— Меня бросаешь? Меня? — спросила, удивляясь и смеясь, крупная, отяжелевшая женщина, курившая теперь по ту сторону стойки, осыпая пеплом платье.
Он что-то говорил, убеждал, размахивал руками; она не мешала, а когда он выговорился вконец и с горя стал приводить нравственные доводы, она кончила одеваться и сказала, не глядя на него, самые прекрасные слова, какие ему даровала жизнь:
— Мы отплываем в Париж первым пароходом. Ты знаешь, откуда у меня деньги. Сейчас схожу вниз, закажу обед и бутылочку праздника ради.
Черный шелк ее юбки рассказывал мне, как смешно терзался Штейн в тот вечер, пятнадцать лет назад, когда врал себе, как убеждал, оправдывал себя перед собою и перед людьми, и особенно перед мертвецами, которые покоились где-то в австрийском местечке и, казалось ему, там, на кладбище, стали еще строже.
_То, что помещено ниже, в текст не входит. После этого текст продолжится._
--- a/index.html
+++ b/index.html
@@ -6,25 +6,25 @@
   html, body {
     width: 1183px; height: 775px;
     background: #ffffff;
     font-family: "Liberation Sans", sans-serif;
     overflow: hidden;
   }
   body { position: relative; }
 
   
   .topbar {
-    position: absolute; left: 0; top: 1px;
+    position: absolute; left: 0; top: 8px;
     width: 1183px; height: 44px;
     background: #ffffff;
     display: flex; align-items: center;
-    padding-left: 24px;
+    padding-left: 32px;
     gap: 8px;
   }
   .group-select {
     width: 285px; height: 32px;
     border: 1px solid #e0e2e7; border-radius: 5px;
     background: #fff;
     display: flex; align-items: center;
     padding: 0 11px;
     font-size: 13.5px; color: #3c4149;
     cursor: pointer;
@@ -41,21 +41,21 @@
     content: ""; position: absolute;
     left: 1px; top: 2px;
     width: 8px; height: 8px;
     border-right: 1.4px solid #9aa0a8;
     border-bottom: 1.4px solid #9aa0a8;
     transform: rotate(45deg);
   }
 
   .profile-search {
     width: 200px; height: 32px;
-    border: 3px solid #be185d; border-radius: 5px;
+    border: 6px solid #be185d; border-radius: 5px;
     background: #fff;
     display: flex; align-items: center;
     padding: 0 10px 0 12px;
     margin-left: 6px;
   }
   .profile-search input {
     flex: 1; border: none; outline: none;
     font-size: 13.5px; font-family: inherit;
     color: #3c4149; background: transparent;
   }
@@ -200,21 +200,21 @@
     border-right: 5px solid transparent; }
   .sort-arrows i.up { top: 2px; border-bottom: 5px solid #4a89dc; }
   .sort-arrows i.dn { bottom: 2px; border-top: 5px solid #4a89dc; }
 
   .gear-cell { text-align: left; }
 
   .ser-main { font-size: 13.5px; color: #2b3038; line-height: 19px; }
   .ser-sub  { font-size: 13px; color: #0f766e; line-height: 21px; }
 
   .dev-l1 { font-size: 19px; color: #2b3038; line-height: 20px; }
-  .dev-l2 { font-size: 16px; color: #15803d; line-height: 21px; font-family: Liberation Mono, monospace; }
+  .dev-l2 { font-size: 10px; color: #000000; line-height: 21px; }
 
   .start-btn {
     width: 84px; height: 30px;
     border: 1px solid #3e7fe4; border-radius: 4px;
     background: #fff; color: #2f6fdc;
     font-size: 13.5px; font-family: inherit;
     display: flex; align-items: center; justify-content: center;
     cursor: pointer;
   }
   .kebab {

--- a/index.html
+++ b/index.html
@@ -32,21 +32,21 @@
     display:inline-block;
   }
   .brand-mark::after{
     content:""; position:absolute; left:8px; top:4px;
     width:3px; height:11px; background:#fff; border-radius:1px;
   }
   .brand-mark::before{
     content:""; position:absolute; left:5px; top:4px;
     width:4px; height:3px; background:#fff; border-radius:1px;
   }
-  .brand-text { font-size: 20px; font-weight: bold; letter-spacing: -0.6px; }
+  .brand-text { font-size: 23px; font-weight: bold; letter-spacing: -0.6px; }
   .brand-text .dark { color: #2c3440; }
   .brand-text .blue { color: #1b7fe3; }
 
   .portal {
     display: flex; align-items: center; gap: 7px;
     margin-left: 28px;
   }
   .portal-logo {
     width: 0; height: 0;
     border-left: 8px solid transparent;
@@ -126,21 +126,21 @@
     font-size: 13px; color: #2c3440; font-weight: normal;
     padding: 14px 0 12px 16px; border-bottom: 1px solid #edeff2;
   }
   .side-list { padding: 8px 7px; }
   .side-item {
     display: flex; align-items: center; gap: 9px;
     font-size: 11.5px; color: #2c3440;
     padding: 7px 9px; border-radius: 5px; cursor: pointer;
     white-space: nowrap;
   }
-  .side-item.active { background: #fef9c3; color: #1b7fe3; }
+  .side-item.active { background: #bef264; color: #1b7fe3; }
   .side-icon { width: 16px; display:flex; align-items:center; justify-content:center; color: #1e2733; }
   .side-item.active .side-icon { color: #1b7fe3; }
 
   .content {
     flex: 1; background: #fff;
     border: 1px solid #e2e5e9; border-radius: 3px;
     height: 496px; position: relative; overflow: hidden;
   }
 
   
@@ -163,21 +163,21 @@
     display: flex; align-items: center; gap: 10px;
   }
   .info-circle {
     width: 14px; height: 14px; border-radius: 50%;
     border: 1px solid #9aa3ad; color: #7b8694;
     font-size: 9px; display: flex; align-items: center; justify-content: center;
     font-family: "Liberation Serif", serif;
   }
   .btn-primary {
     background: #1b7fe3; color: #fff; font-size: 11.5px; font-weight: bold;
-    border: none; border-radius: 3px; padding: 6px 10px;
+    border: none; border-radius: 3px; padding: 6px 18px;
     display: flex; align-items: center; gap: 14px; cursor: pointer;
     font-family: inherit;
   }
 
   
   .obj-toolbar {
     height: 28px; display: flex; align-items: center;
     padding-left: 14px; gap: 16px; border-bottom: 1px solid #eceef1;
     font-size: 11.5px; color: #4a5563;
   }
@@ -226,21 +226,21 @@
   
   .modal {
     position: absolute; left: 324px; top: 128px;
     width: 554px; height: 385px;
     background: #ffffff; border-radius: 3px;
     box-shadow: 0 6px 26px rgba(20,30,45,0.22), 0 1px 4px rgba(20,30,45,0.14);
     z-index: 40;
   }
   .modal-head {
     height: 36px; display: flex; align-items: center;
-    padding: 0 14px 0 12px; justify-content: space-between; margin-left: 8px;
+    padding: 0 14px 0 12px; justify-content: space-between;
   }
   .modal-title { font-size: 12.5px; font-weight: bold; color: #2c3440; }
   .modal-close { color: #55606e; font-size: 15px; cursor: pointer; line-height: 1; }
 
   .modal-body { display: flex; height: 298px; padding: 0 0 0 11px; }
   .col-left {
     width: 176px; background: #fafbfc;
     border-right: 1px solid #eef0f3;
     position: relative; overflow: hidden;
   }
После путешествия, после нелепицы путаных объяснений и неожиданных тонкостей Штейн уже не мог оправдаться перед собственным прошлым, которое тоже казалось ему суровым; оставалось одно: «Oh, la Butte Montmartre!»,[9] произнесенное с улыбкой, которая, как он считал, выражает невыразимое. Оставались восторги перед Арагоном и «Ce soir»,[10] довольно тусклое «Вот это жизнь!» да избитые анекдоты неопределенной национальности. Ничего не объясняя и не понимая, что тут объяснять, Мириам вернулась через два года после Штейна. Она нашла его и предложила ему полкровати, обед и ужин, вино и сигареты, немножко карманных денег и время от времени — совет и насмешливую, сильную опору, которой он, должно быть, не замечал. И если он восклицал в ресторане «Oh, la Butte Montmartre!» и пытался погладить ее руку, намекая улыбкой и прищуренным глазом на какие-то неведомые ей наслаждения былой поры, то сразу становился жалким. Перед ней, отяжелевшей, присмиревшей, тихой с самого своего приезда, перед Мириам, Мами. А она, немало выпив, вспоминала с доверчивой и мягкой улыбкой все тот же Монмартр или нежный звон колоколов у Сен-Жан-де-Брик; вспоминала свою судьбу, которую ни за что на свете не променяла бы на другую.
IV
Спасение
Я убедился, что спасти меня может только ночь, начинавшаяся там, за балконом, где пролетал порою жалкий, тревожный ветер. Голова моя клонилась над освещенным столом. Иногда я откидывал ее и смотрел на потолок, на тень абажура странного рисунка, вроде квадратной розы. Под рукой лежала спасительная бумага, промокашка, вечное перо; сбоку стояла тарелка, на тарелке были обглоданная кость и застывающий жир. Передо мной — балкон, глухая, почти бесшумная тьма; за стеной — несокрушимая и мрачная тишина соседней квартиры.
Соседка придет к утру, с кем-нибудь или одна; утром из Темперлея вернется Гертруда. Только она откроет дверь, только войдет в лифт, только я проснусь ей навстречу, комната наша станет совсем уж неприглядной, слишком тесной для двоих людей, и вздохов, и печали, и взглядов поверх платка, который Гертруда никак не хотела отнять от губ. Слишком мала для того, чтобы медленно по ней ходить, и надсадно плакать на заре, когда я вроде бы сплю, и несмело трясти рыданиями постель. Мала, чтобы выдержать приступы отчаяния, короткие взрывы горя, наглухо отделенные друг от друга сравнительно тихим промежутком, когда я пытался не увязнуть в жалости и нелюбви, в неоплаченных долгах, в двусмысленной близости, в лживых, вымученных улыбках, в постоянном запахе лекарств, самой Гертруды и еще чего-то, что я научился распознавать.
Однако меня могла спасти эта субботняя ночь. Я спасусь, если начну писать для Штейна и напишу страницы две или хоть одну, если женщина войдет в кабинет и скроется за ширмой, — если я напишу хотя бы одну фразу. Ночь началась, и жаркий ветер вихрем кружил над крышами; кто-то дико захохотал неподалеку, в окне; соседка моя, Кека, могла прийти, напевая, в любую минуту, а за нею — басовитый мужчина. Случится что-то нежданное и простое, и тогда я стану писать — и спасусь. А может, спасение спустится с портрета. Гертруда снималась в Монтевидео несколько лет назад, и теперь он висел на темной стене, справа, дальше тарелки с обглоданной костью. Да, спасение может прийти оттуда, от пятен света на щеке и на лбу, от бликов на глазах и нижней губе. От крупного уха, от длинной шеи, от блузки, какие носили ученицы французской школы, от пышных волос над низким лбом, от фамилии фотографа или от того, что портрет уже немного устарел.